Local computation must be performed with local indeces.

 === Dealing with large matrices ===
 Current code contains classes which work with matrix in memory. That's why algorithm will
fail in case of large matrices. So I propose some steps to modify SpMV algorithm to work with
large matrices. First of all, simple matrix format based on work with file system will be
created. Let's call this class FileMatrix. This format will give such possibilities:
 1. we can set matrix cell and it will be appended to file, without any check.
 2. we can iterate through entire file for getting all matrix cells.

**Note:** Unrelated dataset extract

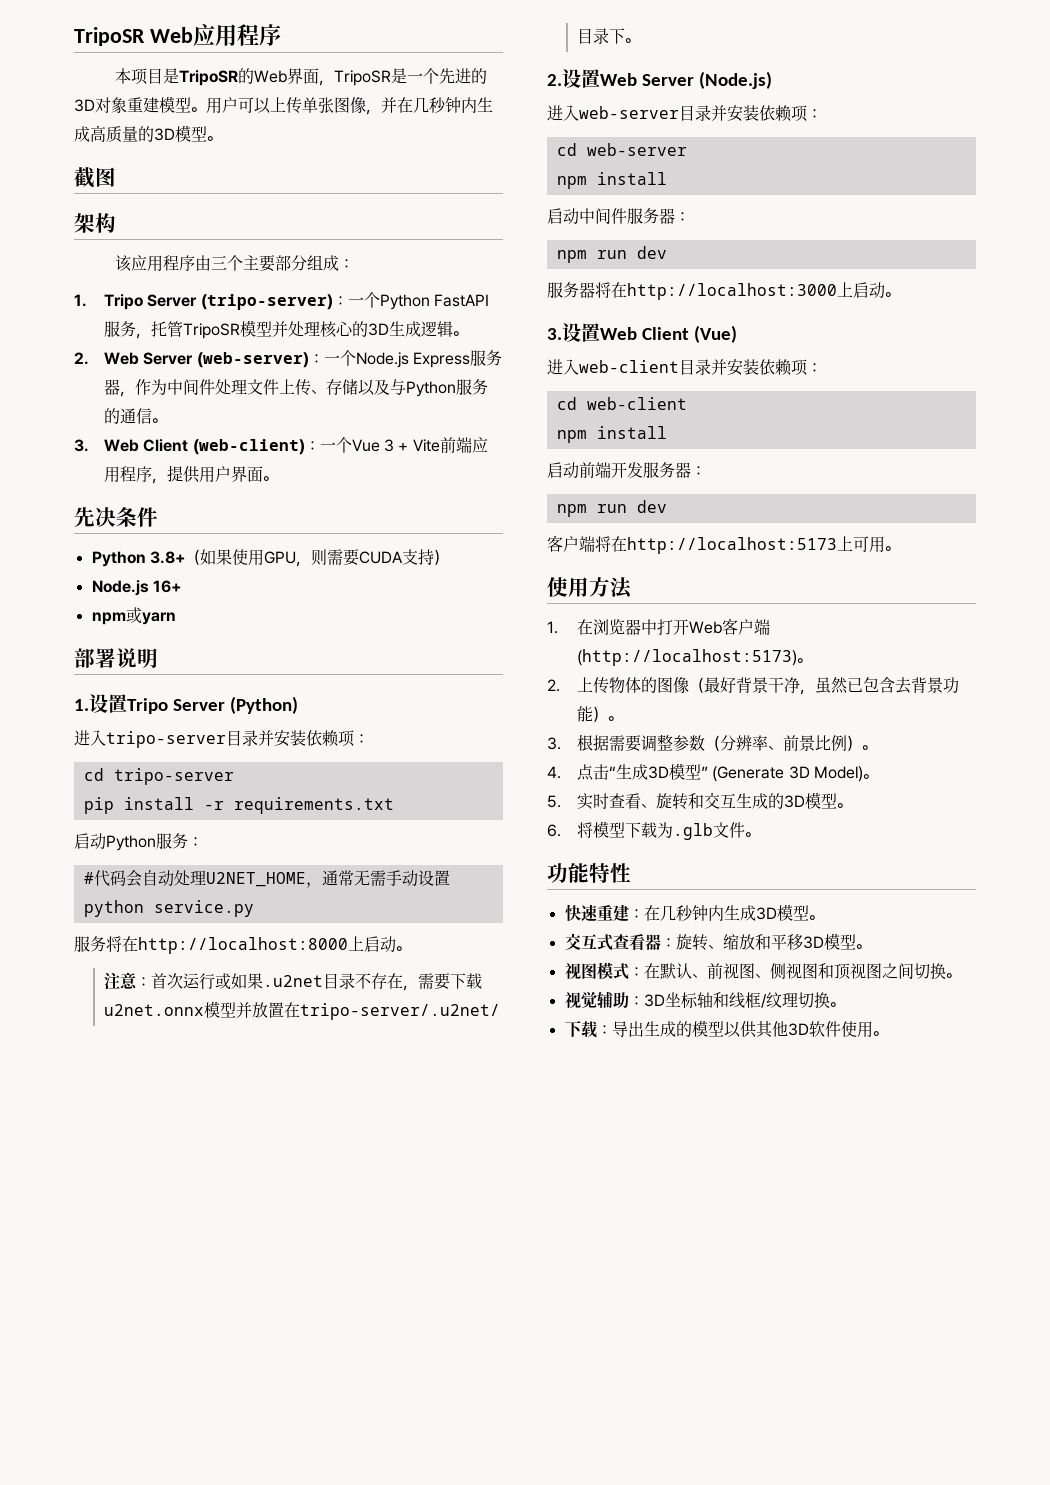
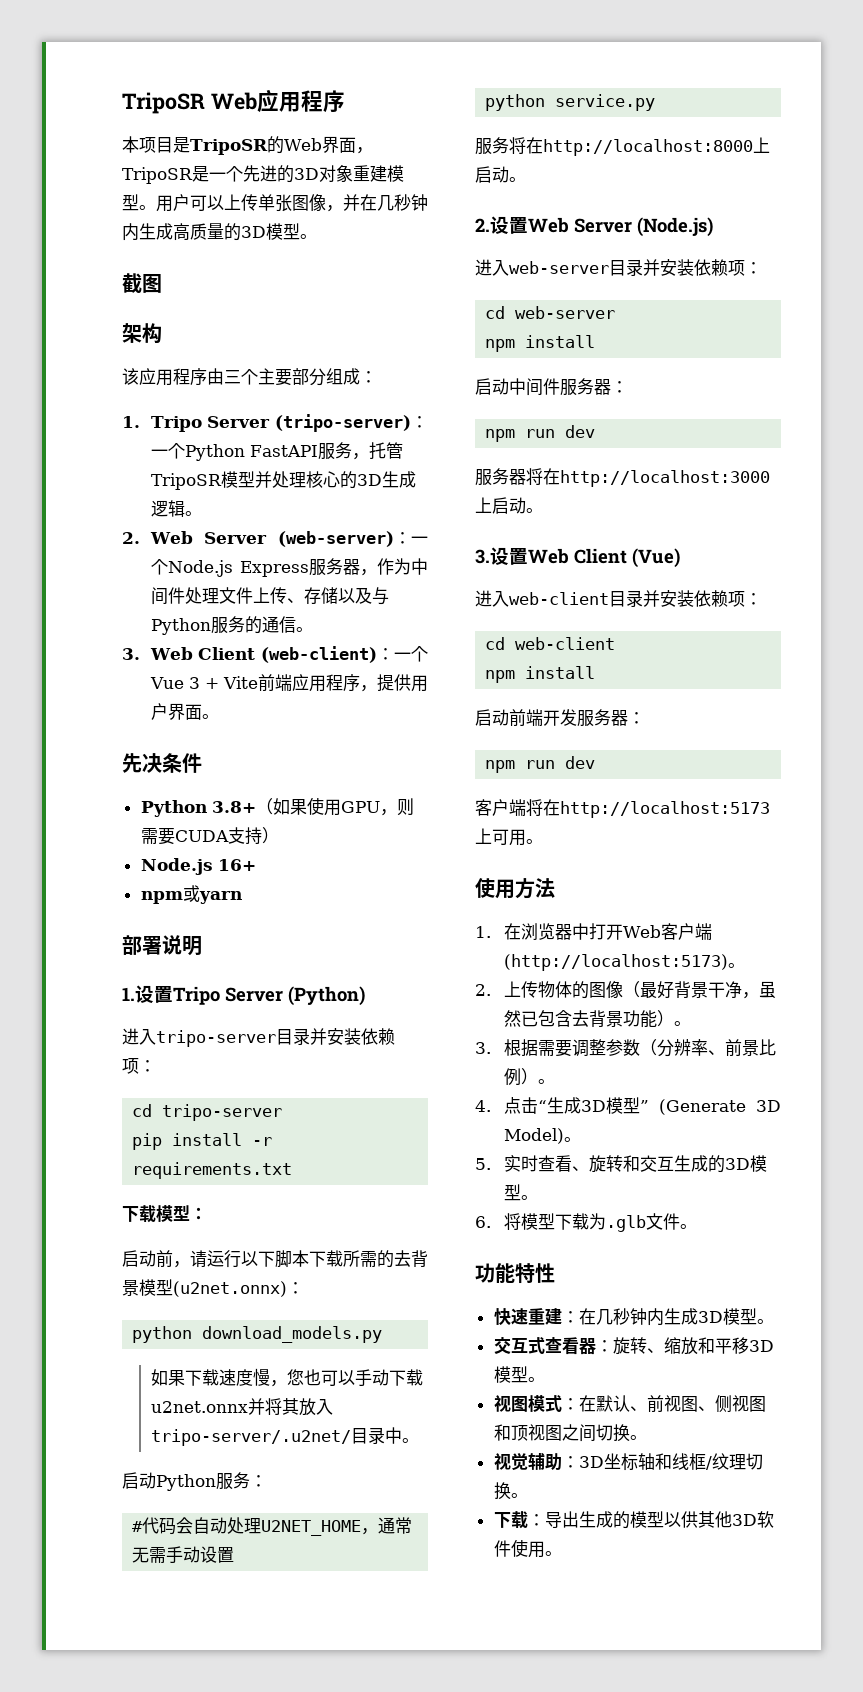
+ 下载模型：
+ 启动前，请运行以下脚本下载所需的去背景模型(u2net.onnx)：
+ python download_models.py
+ 如果下载速度慢，您也可以手动下载u2net.onnx并将其放入tripo-server/.u2net/目录中。
- 注意：首次运行或如果.u2net目录不存在，需要下载u2net.onnx模型并放置在tripo-server/.u2net/目录下。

 Such constraints are chosen because it is hard to imagine, how we can efficiently implement
some matrix operations, for example, get cell with specified index. In the same time this
constraints meets constraints of HDFS (large size of block, data will be written once and
read many times, fast sequential reading of entire file). Creation of such class won't take
much time, and it will be possible to store and read large matrices. The bottleneck in current
algorithm in memory consumption  phase of matrix distribution. Array of local matrices is
stored in memory. We can correct the situation in such way: input matrix is stored in file,
after that we iterate through matrix and map its components to local matrices also presented
as FileMatrix. From now we won't store array of local matrices in memory, in this step we
assume that matrix, taken from local file can fit memory of local processor. But even this
can be improved. When local matrix can't fit local processor memory we will invoke local SpMV
algorithm on matrix parts. I propose to create class, which implements Mapper interface from
linearalgebra package, and split local matrix recursively into chunks presented like FileMatrix
until each chunk can fit local memory. After that local chunks will be verified. I will call
further this process twophase mapping. After making such steps, we will avoid storing entire
matrix in memory, now we assume that matrix can fit entire space of hard drives and can store
components of local vector in memory. Also twophase mapping can be used in RandomMatrixGenerator
for large matrices.
=== Possible improvements ===
+ 1. Significant improvement in total time of algorithm can be achieved by creating custom
partitioner class. It will give us load balancing and therefore better efficiency. This is
the main possibility for optimization, because we decided, that using of rowwise matrix access
i acceptable. Maybe it can be achieved by reordering of input or by customizing partitioning
algorithm of framework.
 1. Implementation of Mondrian distribution. In most cases it gives better results in comparison
with cyclicblock Cartesian scheme.
 2. Implement algorithm for detecting matrix sparsity patterns. This will give us a possibility
to define, for example, if matrix is random sparse matrix, or Laplacian matrix. In case of
random sparse matrices we can use distribution patterns which are independent of matrix sparsity
pattern. In case of Laplacian matrices we diamond distribution can give better result.
 3. In phase of vector distribution when some vectors remain unassigned we can use graph
algoritms to determine the owner of vector component.
=== Literature ===
1. Rob H. Bisseling  Parallel Scientific computation. (chapter 4).